The above presented examples are indicative. Therefore, for a more detailed list of the AIS exercises (with variations including bands, balls or other special equipment), it is yet again recommended to seek for specialized counseling.
The advantages of an AIS program are several, and combined with the other common stretching benefits, they can render a rather positive total outcome. More specifically:
- AIS is favorable for the increase of blood flow within the tissues, as well as for better oxygenation, in direct contrast with static stretching, which actually decreases it and can potentially lead to an injury.
- It promotes endurance and lessens fatigue, thusly contributing to more rapid recovery.
- Exactly due to the gradual extending of a muscle to its end range of motion, AIS is ideal for improving the elasticity of muscle joints and fascia without jeopardizing their safety.
It aids in providing a decent warm-up for upcoming athletic activity.
- The big number of repetitions employed enables for greater amounts of lymph to move through the trainee’s body, adding to its proper detoxification!
What to Consider
To get fully benefited from the traits of an AIS program, do keep in mind the following:
- Proper breathing is vital to achieve smooth stretches without bringing about excessive fatigue in your muscles.
- The repetitive muscle contractions needed for an AIS routine to be properly achieved call for special coordination, practice and guidance, at least during the initial attempts.

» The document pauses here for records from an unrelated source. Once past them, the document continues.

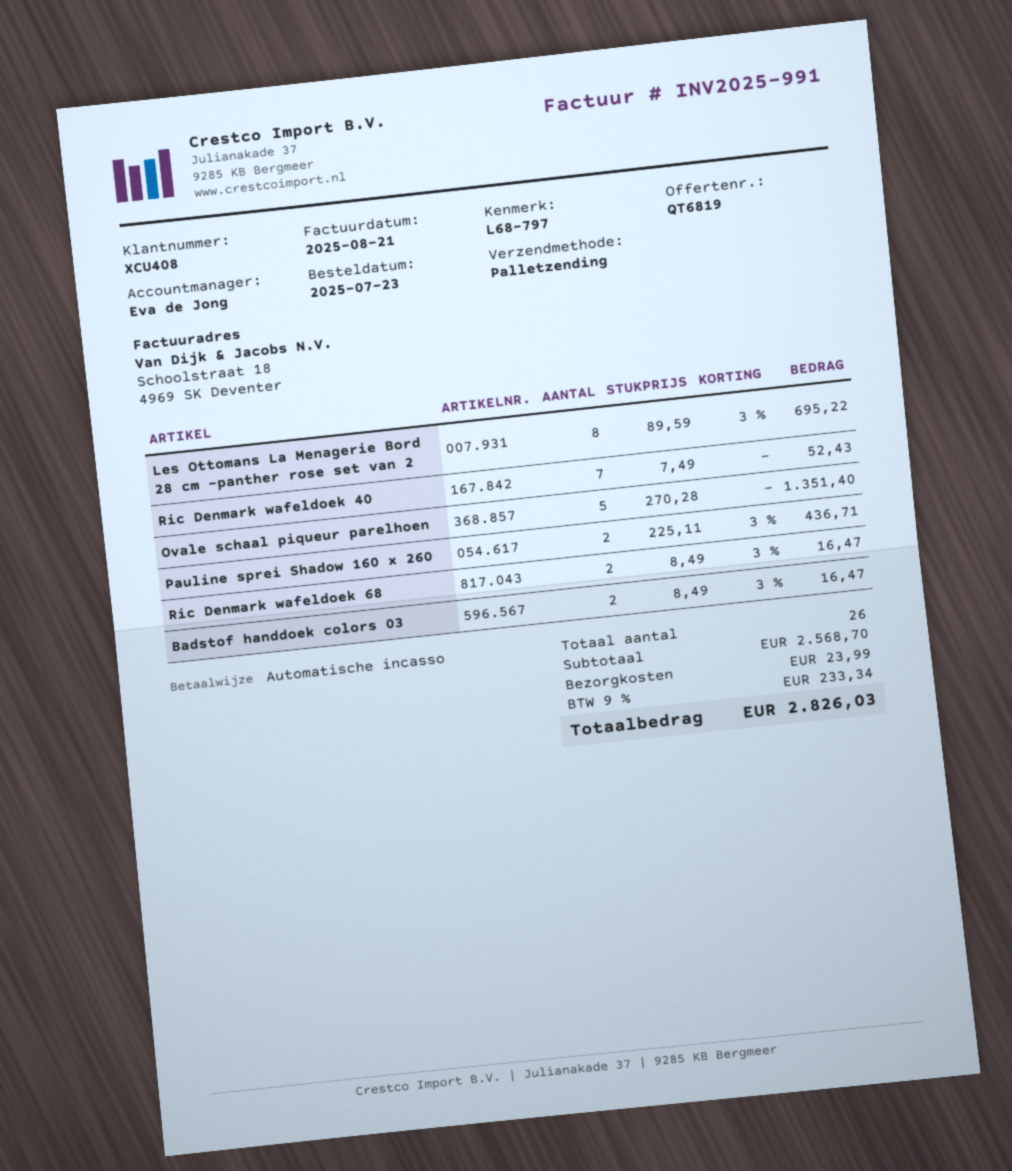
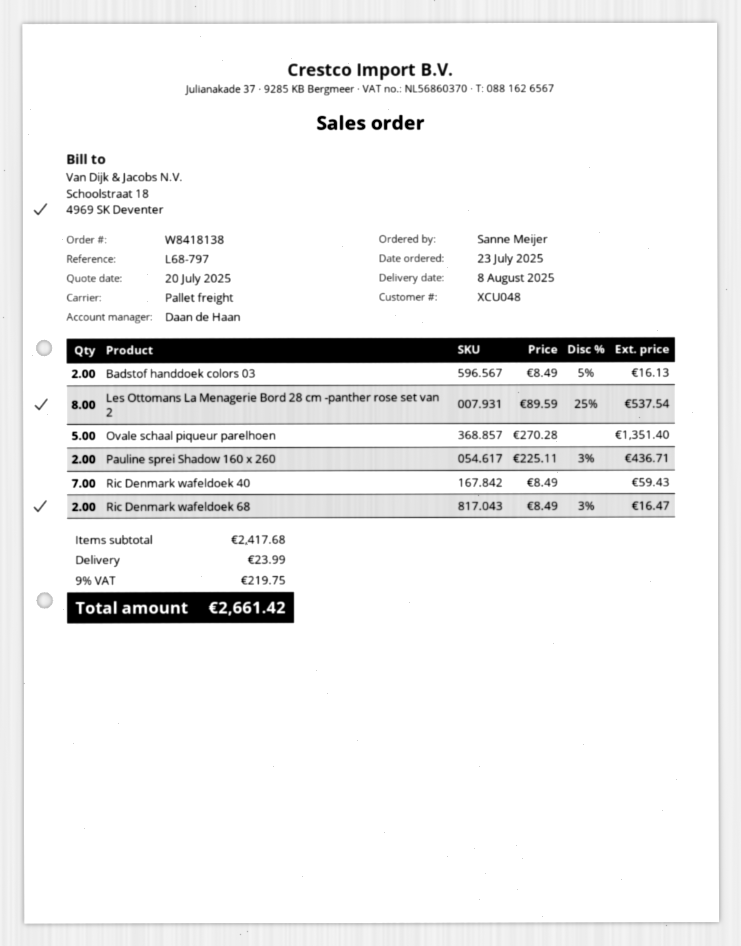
customer number: XCU408 -> XCU048
sales rep: Eva de Jong -> Daan de Haan
Les Ottomans La Menagerie Bord 28 cm -panther rose set van 2: 8 x 89.59 - 3% = 695.22 -> 8 x 89.59 - 25% = 537.54
Ric Denmark wafeldoek 40: 7 x 7.49 = 52.43 -> 7 x 8.49 = 59.43
Badstof handdoek colors 03: 2 x 8.49 - 3% = 16.47 -> 2 x 8.49 - 5% = 16.13
subtotal: 2568.70 -> 2417.68
tax: 9% = 233.34 -> 9% = 219.75
total: 2826.03 -> 2661.42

- Do remain extremely focused in your stretches so as not to exceed your tissue’s extensibility limit.
Similarities With Other Stretching Types
In comparison with other types of stretching, active isolated stretching has discernible differences, although it can be viewed as a combination of elements of them. For instance, it encompasses a static (with 2 seconds duration) and a repetitive/“swinging” part which is what happens in dynamic stretches. In any case, AIS has nothing to do with ballistic stretching, since the latter forces the muscle beyond their normal range of motion and necessitates bouncing motions.
Photos & Videos
The photos and video below give some good AIS examples:
Conclusively, active isolated stretching can be definitely a choice for both experienced athletes or trainers and ordinary people who want to improve their suppleness and enjoy a more flexible body, also delivering an enhanced feeling of well-being. Indeed, the two-second concept stretch has been proven to be an excellent way of averting the triggering of muscle group contraction, allowing the trainee to accomplish full range of motion and maximum flexibility. To get truly benefited from this type of activity, all you need to do is seek advice from a skilled instructor so as to form the AIS program that best suits your personal needs without running any risks.